Bei Reparaturen spornt mich vor allem das Vorher-Nachher-Ergebnis an. Ich mache Dinge gerne schön und will dem Kunden zeigen, dass das Boot nach der Arbeit wieder wie neu aussehen kann. Vor kurzem hatte ein Kunde bei einer Regatta einen Zusammenstoß und dann ein großes Loch in der Außenhaut seiner Yacht. Den Schaden habe ich mit neuem Holz so repariert, dass fast nichts zu sehen war. 


Die Kollegen

Die Atmosphäre in der Werkstatt ist ziemlich angenehm, da viele junge Leute hier arbeiten. Ich denke, das hat auch mit der Belastung durch die körperliche Arbeit zu tun, da sucht man sich im Alter eher einen ruhigeren Job. Wir sind hier nur Männer, mit einer Frau habe ich noch nie zusammengearbeitet. Ich finde das eigentlich schade, da es dann vielleicht ein bisschen ausgeglichener wäre.

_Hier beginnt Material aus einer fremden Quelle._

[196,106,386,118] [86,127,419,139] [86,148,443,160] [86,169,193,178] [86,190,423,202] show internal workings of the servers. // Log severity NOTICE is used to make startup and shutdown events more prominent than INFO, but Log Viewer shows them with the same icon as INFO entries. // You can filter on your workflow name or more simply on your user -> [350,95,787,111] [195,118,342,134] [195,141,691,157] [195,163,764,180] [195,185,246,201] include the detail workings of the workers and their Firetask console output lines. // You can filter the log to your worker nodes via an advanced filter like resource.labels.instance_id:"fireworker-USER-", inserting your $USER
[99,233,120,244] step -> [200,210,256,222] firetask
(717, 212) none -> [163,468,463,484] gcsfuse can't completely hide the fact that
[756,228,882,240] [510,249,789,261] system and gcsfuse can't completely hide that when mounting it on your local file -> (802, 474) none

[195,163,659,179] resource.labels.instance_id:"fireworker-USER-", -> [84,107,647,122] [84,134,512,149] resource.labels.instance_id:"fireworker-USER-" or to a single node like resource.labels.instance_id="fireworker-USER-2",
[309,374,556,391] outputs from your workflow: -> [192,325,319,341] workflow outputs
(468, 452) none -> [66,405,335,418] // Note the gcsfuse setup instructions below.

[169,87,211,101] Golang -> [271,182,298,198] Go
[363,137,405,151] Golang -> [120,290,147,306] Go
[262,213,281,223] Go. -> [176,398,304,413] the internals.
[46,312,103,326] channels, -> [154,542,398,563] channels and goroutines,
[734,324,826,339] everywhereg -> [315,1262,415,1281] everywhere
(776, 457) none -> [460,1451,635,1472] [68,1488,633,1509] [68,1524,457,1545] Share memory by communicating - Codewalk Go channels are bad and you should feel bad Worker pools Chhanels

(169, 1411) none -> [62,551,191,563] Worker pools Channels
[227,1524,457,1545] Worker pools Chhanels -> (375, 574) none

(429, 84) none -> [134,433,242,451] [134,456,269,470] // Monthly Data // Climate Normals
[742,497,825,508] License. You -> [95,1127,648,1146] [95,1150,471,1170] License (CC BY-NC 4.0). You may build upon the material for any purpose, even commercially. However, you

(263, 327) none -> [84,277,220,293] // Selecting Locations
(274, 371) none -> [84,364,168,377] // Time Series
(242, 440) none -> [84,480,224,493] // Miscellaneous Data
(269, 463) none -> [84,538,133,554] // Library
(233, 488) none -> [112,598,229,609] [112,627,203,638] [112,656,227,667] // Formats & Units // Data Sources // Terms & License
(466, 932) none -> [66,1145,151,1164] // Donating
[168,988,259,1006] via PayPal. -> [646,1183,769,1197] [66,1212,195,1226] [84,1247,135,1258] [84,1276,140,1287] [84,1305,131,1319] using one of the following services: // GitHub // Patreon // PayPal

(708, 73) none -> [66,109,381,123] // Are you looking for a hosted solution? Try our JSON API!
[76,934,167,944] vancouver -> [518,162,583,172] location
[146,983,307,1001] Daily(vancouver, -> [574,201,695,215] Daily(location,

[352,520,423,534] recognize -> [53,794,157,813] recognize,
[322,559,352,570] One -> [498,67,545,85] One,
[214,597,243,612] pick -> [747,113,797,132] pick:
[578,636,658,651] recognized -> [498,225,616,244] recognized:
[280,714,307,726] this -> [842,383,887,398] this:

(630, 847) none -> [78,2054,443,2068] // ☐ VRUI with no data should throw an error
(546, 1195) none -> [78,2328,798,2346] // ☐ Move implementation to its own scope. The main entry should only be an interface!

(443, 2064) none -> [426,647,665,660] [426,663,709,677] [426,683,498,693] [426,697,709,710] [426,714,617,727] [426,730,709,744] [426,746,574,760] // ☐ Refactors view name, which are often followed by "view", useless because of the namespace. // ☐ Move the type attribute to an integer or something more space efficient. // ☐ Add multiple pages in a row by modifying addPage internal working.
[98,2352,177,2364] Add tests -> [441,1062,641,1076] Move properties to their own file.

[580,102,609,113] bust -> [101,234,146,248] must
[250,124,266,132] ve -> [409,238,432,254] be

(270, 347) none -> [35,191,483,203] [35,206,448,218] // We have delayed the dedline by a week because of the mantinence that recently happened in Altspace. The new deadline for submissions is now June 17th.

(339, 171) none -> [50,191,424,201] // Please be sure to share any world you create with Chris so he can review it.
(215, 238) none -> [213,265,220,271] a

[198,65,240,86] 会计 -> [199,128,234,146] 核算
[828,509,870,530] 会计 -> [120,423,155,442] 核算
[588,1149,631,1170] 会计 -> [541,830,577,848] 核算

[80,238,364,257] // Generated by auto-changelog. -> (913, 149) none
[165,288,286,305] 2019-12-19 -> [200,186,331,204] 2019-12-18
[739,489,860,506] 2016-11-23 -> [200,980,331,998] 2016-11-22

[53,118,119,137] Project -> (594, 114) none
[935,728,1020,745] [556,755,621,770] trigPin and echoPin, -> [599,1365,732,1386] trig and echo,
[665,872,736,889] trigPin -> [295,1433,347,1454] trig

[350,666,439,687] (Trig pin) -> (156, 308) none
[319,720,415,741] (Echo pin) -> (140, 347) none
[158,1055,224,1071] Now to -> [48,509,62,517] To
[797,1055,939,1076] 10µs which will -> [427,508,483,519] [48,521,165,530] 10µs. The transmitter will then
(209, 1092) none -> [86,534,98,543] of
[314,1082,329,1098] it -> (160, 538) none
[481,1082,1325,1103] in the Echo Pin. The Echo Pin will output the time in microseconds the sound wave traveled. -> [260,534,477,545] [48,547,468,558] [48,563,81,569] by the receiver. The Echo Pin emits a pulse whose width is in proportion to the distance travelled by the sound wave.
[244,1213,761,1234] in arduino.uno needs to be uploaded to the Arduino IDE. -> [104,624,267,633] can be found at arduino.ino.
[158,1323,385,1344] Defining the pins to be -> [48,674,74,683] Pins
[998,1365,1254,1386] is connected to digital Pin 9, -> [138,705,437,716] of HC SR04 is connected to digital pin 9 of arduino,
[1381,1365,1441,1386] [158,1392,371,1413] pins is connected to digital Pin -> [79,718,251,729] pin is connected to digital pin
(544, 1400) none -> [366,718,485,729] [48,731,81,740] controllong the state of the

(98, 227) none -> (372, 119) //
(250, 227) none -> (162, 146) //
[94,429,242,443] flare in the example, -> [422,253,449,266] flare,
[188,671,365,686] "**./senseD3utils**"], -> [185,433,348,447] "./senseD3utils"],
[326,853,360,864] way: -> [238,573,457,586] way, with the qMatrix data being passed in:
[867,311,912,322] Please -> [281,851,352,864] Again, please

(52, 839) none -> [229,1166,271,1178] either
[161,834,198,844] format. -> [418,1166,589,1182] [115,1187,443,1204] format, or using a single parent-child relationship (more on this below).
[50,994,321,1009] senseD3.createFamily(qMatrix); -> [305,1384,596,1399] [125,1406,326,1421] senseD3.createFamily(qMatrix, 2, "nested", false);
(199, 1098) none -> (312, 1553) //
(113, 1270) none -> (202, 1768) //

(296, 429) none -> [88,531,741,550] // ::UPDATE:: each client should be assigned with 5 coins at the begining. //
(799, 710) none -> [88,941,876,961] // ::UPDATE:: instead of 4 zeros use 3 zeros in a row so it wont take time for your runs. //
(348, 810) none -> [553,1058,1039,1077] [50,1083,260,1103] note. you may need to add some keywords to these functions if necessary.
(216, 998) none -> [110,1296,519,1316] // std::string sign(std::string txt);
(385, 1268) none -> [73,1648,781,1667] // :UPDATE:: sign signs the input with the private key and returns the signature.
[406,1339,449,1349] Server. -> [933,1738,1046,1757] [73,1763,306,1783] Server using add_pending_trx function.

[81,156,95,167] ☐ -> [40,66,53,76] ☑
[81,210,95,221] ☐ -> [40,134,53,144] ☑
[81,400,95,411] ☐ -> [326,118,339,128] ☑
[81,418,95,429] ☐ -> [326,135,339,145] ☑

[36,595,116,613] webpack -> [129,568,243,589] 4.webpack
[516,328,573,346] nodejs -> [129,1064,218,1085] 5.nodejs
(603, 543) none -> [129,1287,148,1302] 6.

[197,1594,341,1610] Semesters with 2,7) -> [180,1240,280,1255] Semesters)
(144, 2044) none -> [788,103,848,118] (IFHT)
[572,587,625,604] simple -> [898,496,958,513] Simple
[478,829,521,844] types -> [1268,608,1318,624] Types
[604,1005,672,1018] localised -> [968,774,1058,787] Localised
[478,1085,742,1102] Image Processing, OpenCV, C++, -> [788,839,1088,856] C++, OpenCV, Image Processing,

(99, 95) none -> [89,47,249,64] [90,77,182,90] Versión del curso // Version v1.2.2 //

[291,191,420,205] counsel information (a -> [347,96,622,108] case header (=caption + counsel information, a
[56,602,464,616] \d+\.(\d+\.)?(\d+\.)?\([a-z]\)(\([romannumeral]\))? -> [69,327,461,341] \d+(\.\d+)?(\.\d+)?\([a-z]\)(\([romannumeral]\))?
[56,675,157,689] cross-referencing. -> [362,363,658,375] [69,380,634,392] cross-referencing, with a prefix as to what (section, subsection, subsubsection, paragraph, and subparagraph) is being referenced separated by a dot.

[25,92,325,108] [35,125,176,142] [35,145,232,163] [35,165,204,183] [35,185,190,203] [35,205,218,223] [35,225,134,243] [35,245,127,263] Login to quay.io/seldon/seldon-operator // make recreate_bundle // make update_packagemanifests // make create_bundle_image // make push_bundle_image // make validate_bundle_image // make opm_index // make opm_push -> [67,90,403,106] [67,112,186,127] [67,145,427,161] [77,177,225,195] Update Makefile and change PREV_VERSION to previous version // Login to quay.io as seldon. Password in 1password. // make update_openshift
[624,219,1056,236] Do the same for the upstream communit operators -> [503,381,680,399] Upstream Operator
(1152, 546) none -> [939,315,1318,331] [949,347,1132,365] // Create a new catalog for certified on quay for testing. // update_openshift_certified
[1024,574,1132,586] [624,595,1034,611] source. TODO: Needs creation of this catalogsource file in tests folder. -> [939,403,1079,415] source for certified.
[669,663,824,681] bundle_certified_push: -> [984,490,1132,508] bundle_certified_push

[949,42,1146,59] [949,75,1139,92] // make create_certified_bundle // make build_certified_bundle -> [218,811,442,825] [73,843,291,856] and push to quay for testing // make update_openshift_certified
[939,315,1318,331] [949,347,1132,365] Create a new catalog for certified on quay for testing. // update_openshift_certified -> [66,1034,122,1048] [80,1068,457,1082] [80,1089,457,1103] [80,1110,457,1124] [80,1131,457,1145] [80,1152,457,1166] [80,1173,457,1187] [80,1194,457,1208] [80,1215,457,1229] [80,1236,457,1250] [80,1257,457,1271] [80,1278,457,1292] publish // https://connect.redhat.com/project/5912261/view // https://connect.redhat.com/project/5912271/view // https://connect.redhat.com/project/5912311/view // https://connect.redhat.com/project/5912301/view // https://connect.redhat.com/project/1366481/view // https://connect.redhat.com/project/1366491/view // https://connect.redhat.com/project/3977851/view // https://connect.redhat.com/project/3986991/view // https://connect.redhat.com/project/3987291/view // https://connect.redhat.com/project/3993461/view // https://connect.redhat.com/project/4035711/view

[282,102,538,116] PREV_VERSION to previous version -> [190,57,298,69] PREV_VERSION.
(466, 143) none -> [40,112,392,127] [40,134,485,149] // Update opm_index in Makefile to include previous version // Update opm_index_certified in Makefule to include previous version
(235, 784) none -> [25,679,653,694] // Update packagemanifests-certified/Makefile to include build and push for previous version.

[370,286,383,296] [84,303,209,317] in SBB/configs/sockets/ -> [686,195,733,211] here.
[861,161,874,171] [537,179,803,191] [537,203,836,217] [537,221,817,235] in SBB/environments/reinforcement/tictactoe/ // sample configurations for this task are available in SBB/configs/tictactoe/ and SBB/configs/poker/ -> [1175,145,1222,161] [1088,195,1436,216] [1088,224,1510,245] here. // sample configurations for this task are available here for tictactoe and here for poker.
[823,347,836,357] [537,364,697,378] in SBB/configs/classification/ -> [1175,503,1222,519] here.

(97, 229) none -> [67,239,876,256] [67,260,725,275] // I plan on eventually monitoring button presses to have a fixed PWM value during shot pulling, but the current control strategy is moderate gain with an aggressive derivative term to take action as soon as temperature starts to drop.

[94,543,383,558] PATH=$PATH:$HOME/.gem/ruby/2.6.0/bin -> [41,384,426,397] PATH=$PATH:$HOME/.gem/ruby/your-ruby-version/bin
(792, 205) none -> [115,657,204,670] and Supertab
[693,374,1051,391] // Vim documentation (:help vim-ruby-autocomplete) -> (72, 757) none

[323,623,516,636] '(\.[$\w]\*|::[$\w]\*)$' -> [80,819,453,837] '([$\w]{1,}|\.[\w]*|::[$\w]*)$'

In meinem Betrieb gibt es einige Leute, die erst studiert haben und dann später die Ausbildung zum Bootsbauer begonnen haben. Gerade haben wir einen neuen Lehrling, der ist 33, hat Jura studiert und hofft, dass ihn das Handwerk mehr erfüllt als ein Bürojob. Ein Quereinstieg ist eigentlich nur möglich, wenn man vorher schon etwas Handwerkliches gemacht hat, zum Beispiel eine Ausbildung zum Zimmerer oder Dachdecker. 


Der Weg

Ich wollte nach meinem Abitur eigentlich Kommunikationsdesign studieren, habe aber keinen Studienplatz bekommen. Da mein Onkel seit langer Zeit segelt, habe ich durch ihn von der Bootsbauerei erfahren. Davor hatte ich selbst nichts mit Booten zu tun, hatte aber Lust, etwas Handwerkliches zu machen. Mittlerweile segle ich selbst am Wochenende mit meinem Chef, aber das ist ein sehr zeitintensives Hobby, das ich nicht so oft mache. Die Ausbildung zum Bootsbauer dauert dreieinhalb Jahre und ist dual, man arbeitet also in einem Betrieb und geht auf eine der wenigen Berufsschulen, die es speziell dafür gibt, bei mir war die in Travemünde an der Ostsee.

Während der Ausbildung kann man sich spezialisieren, je nachdem ob man sich eher mit dem Material oder lieber mit Motoren beschäftigen will. Danach muss man nicht unbedingt in einem Bootsbauer-Betrieb bleiben, man hat auch sehr gute Chancen, in einem anderen Handwerk zu arbeiten. Ein ehemaliger Kollege von mir ist beispielsweise für die Wartung von Motoren für Formel-1-Rennwagen zuständig.

Man könnte auch den Meister machen, das bringt mehr Gehalt und Verantwortung und auch die Möglichkeit, seinen eigenen Betrieb aufzumachen. Ich bin aber nicht der Typ, der sich selbstständig machen möchte.